▶ [DIRECTIONS]: Your answer must be the full listing below, repeated exactly, with no pictures in it.

======== INFORMATION PROVIDED

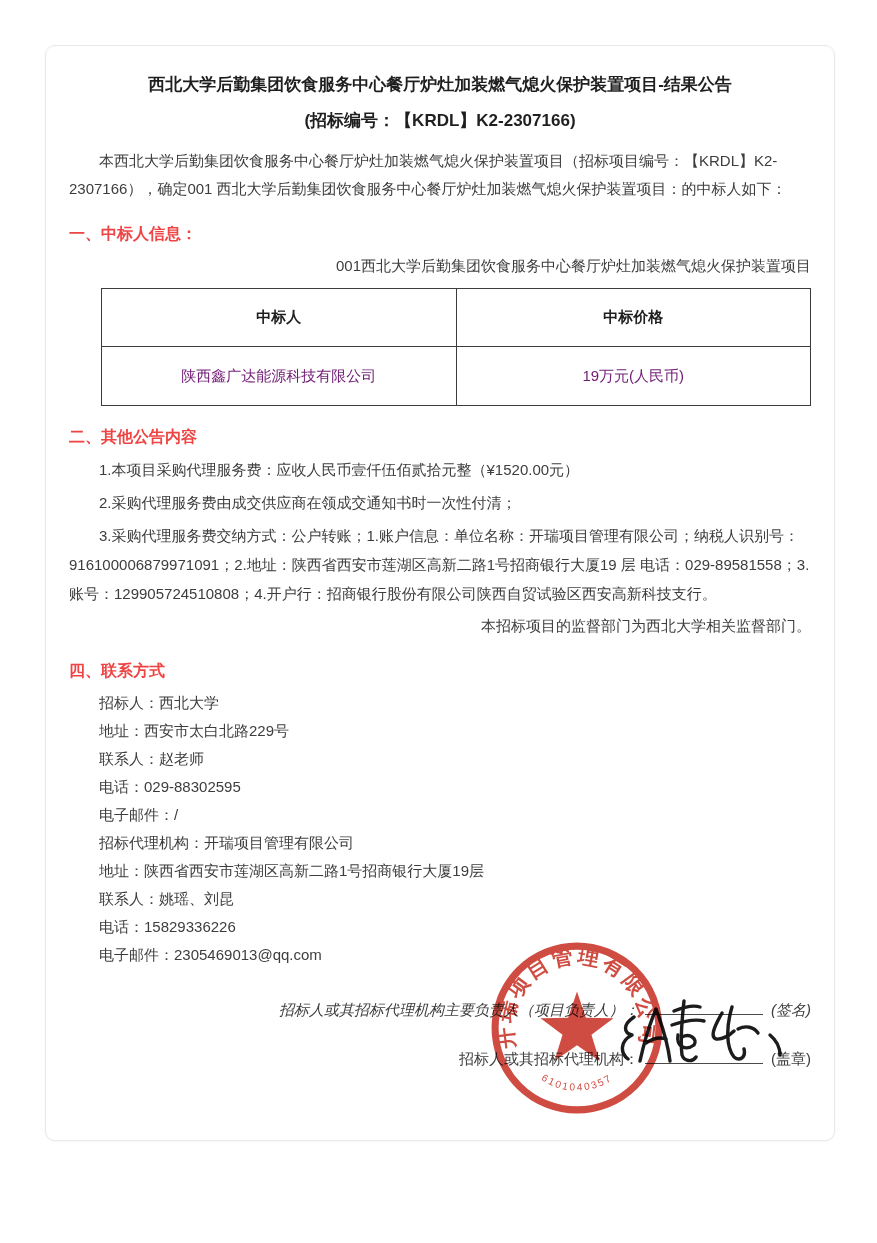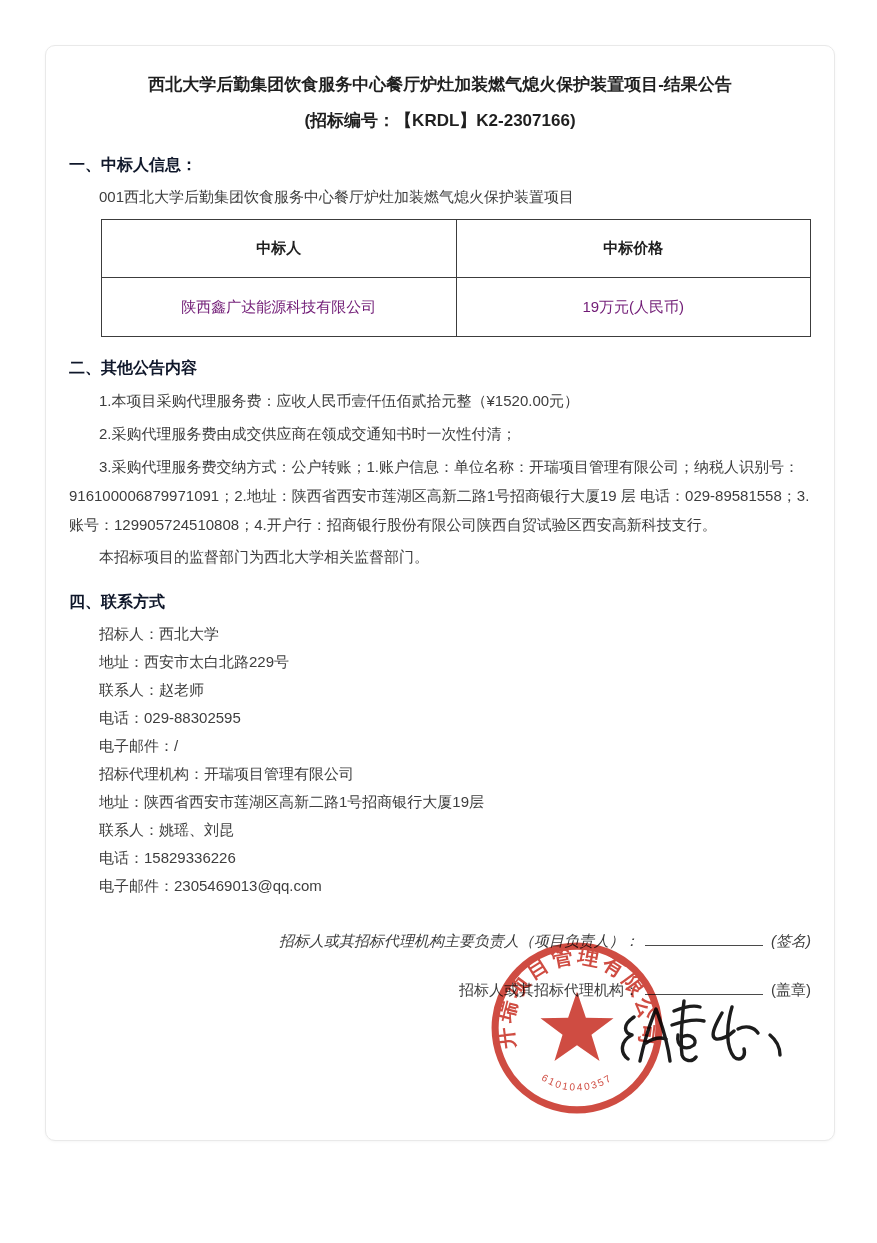"本西北大学后勤集团饮食服务中心餐厅炉灶加装燃气熄火保护装置项目（招标项目编号：【" p.intro { html: none -> <p>本西北大学后勤集团饮食服务中心餐厅炉灶加装燃气熄火保护装置项目（招标项目编号：【KRDL】K2-2307166），确定001 西北大学后勤集团饮食服务中心餐厅炉灶加装燃气熄火保护装置项目：的中标人如下：</p> }
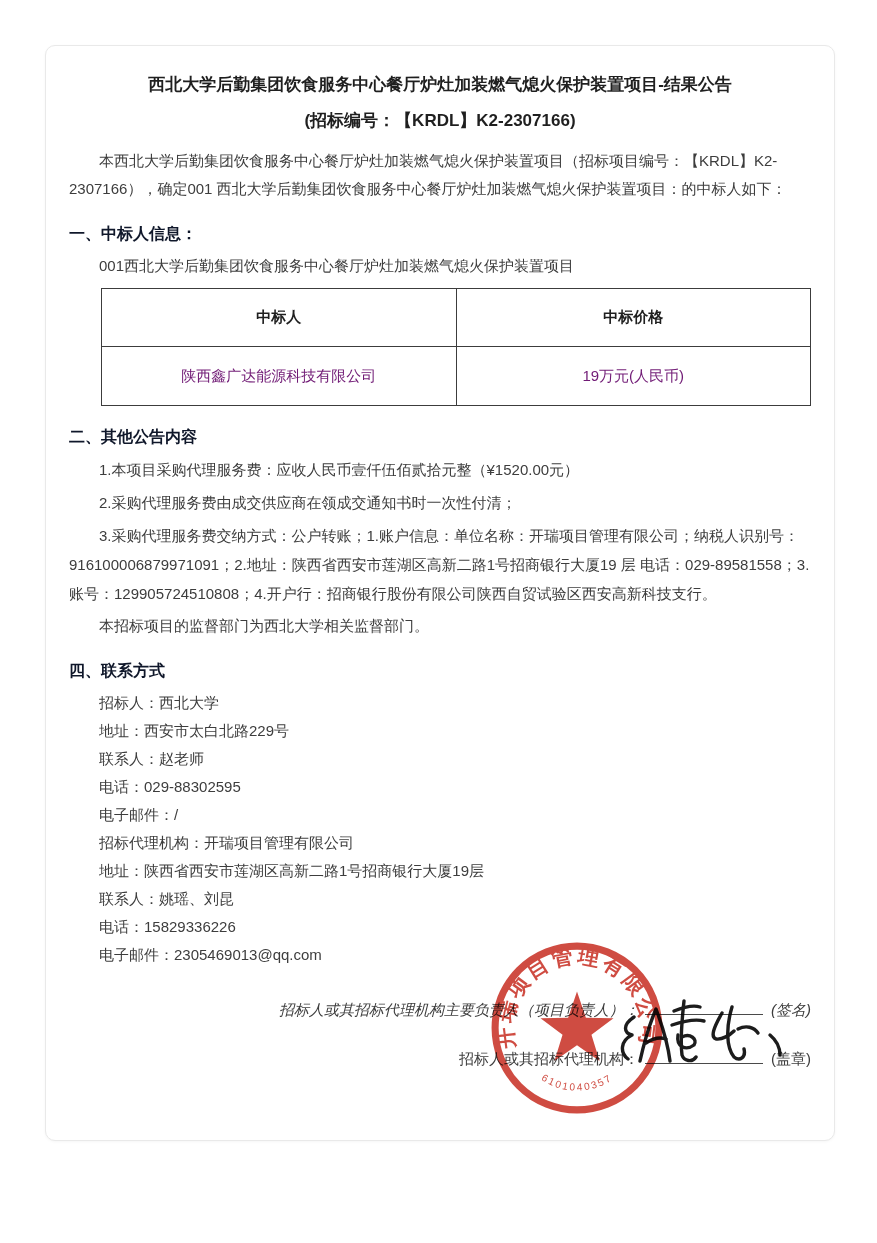"一、中标人信息：" h3 { color: #0f172a -> #ef4444 }
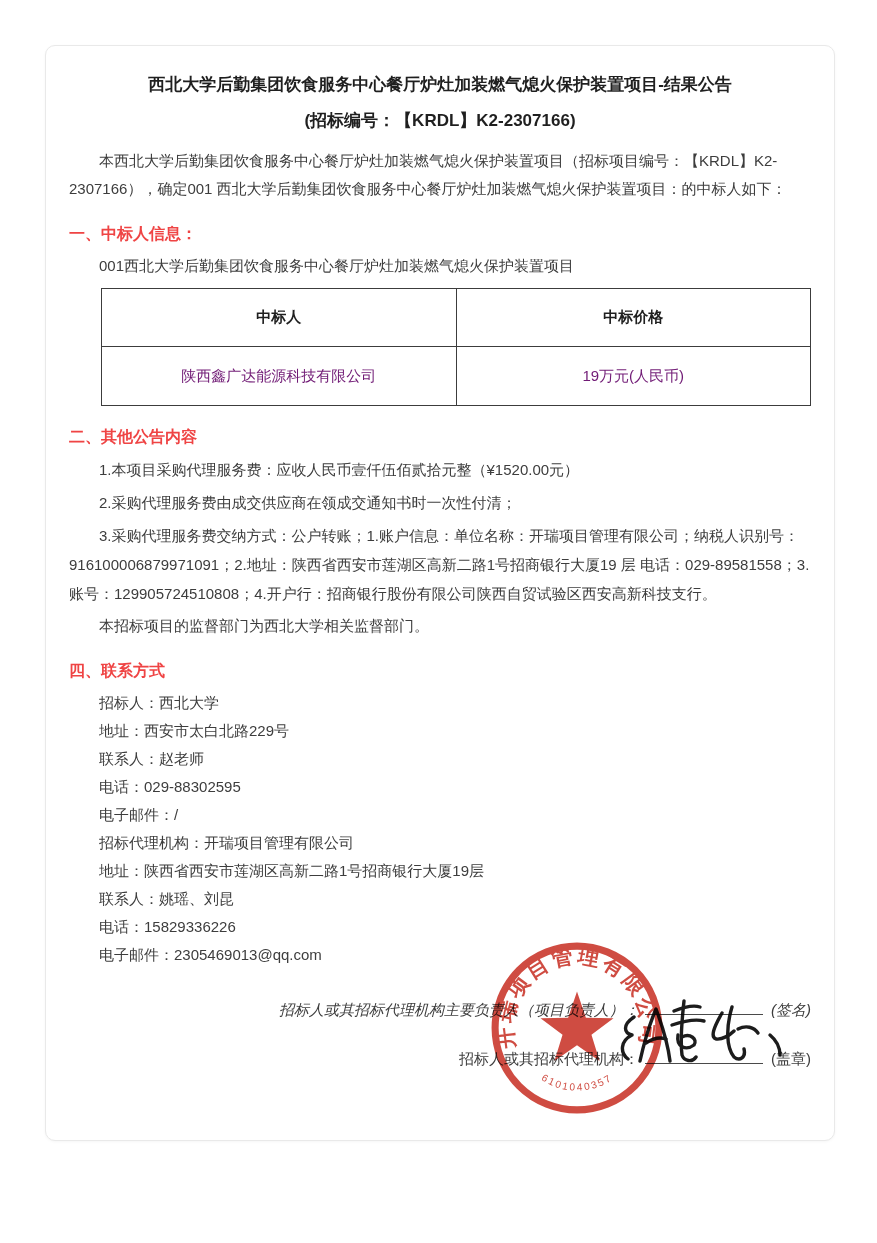"001西北大学后勤集团饮食服务中心餐厅炉灶加装燃气熄火保护装置项目" .indent-line { text-align: none -> right }
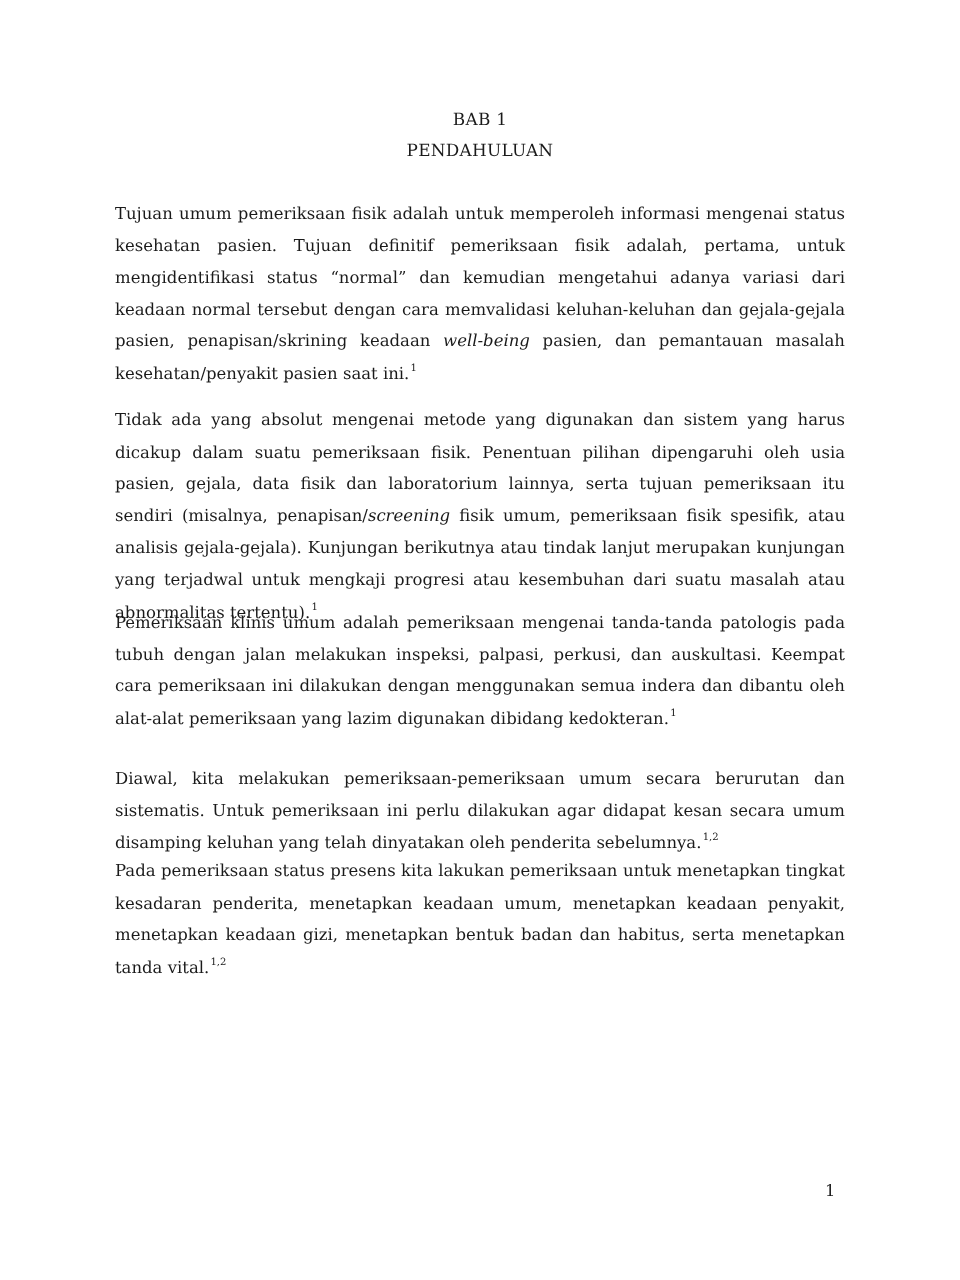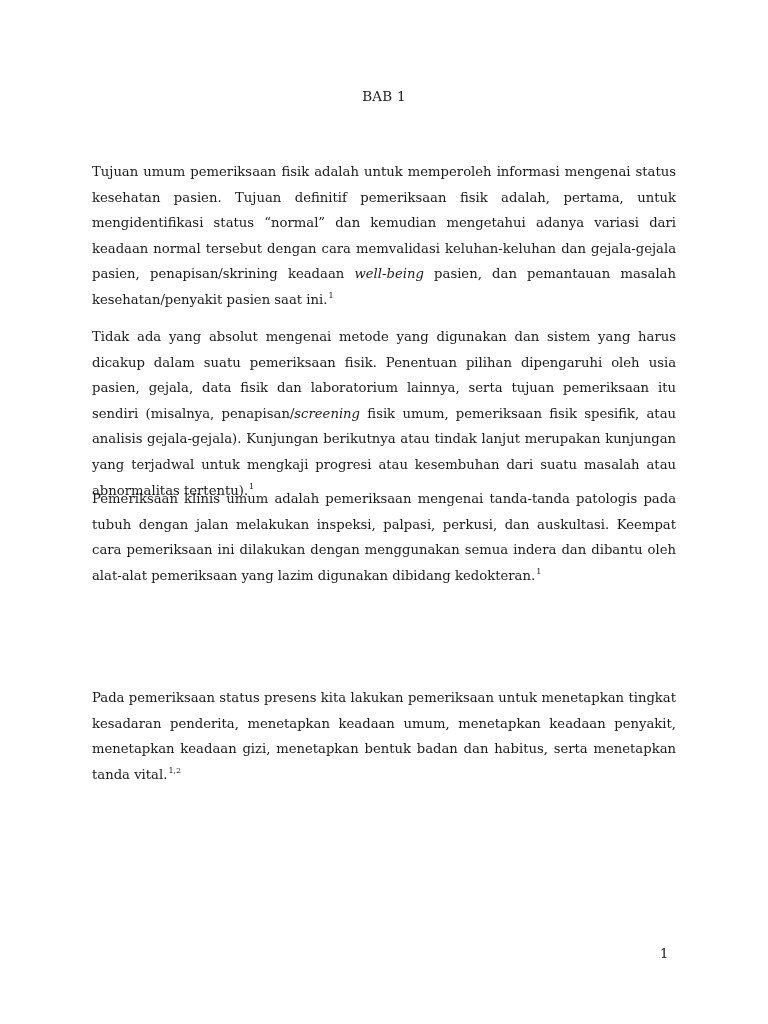"PENDAHULUAN" div.heading { html: none -> <div>PENDAHULUAN</div> }
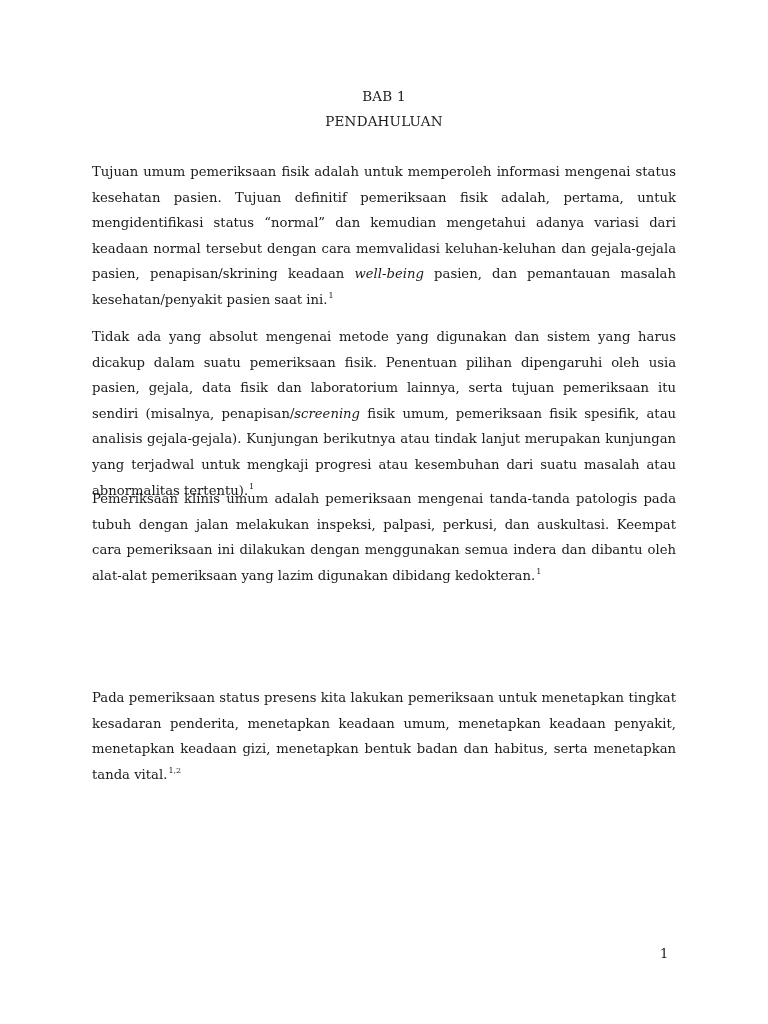"Diawal, kita melakukan" p.para { html: none -> <p><span>Diawal, kita melakukan pemeriksaan-pemeriksaan umum secara berurutan dan sistematis. Untuk pemeriksaan ini perlu dilakukan agar didapat kesan secara umum disamping keluhan yang telah dinyatakan oleh penderita sebelumnya.</span><sup>1,2</sup></p> }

================

▶ [WRITTEN REPLY]:
"本西北大学后勤集团饮食服务中心餐厅炉灶加装燃气熄火保护装置项目（招标项目编号：【" p.intro { html: none -> <p>本西北大学后勤集团饮食服务中心餐厅炉灶加装燃气熄火保护装置项目（招标项目编号：【KRDL】K2-2307166），确定001 西北大学后勤集团饮食服务中心餐厅炉灶加装燃气熄火保护装置项目：的中标人如下：</p> }
"一、中标人信息：" h3 { color: #0f172a -> #ef4444 }
"001西北大学后勤集团饮食服务中心餐厅炉灶加装燃气熄火保护装置项目" .indent-line { text-align: none -> right }
"PENDAHULUAN" div.heading { html: none -> <div>PENDAHULUAN</div> }
"Diawal, kita melakukan" p.para { html: none -> <p><span>Diawal, kita melakukan pemeriksaan-pemeriksaan umum secara berurutan dan sistematis. Untuk pemeriksaan ini perlu dilakukan agar didapat kesan secara umum disamping keluhan yang telah dinyatakan oleh penderita sebelumnya.</span><sup>1,2</sup></p> }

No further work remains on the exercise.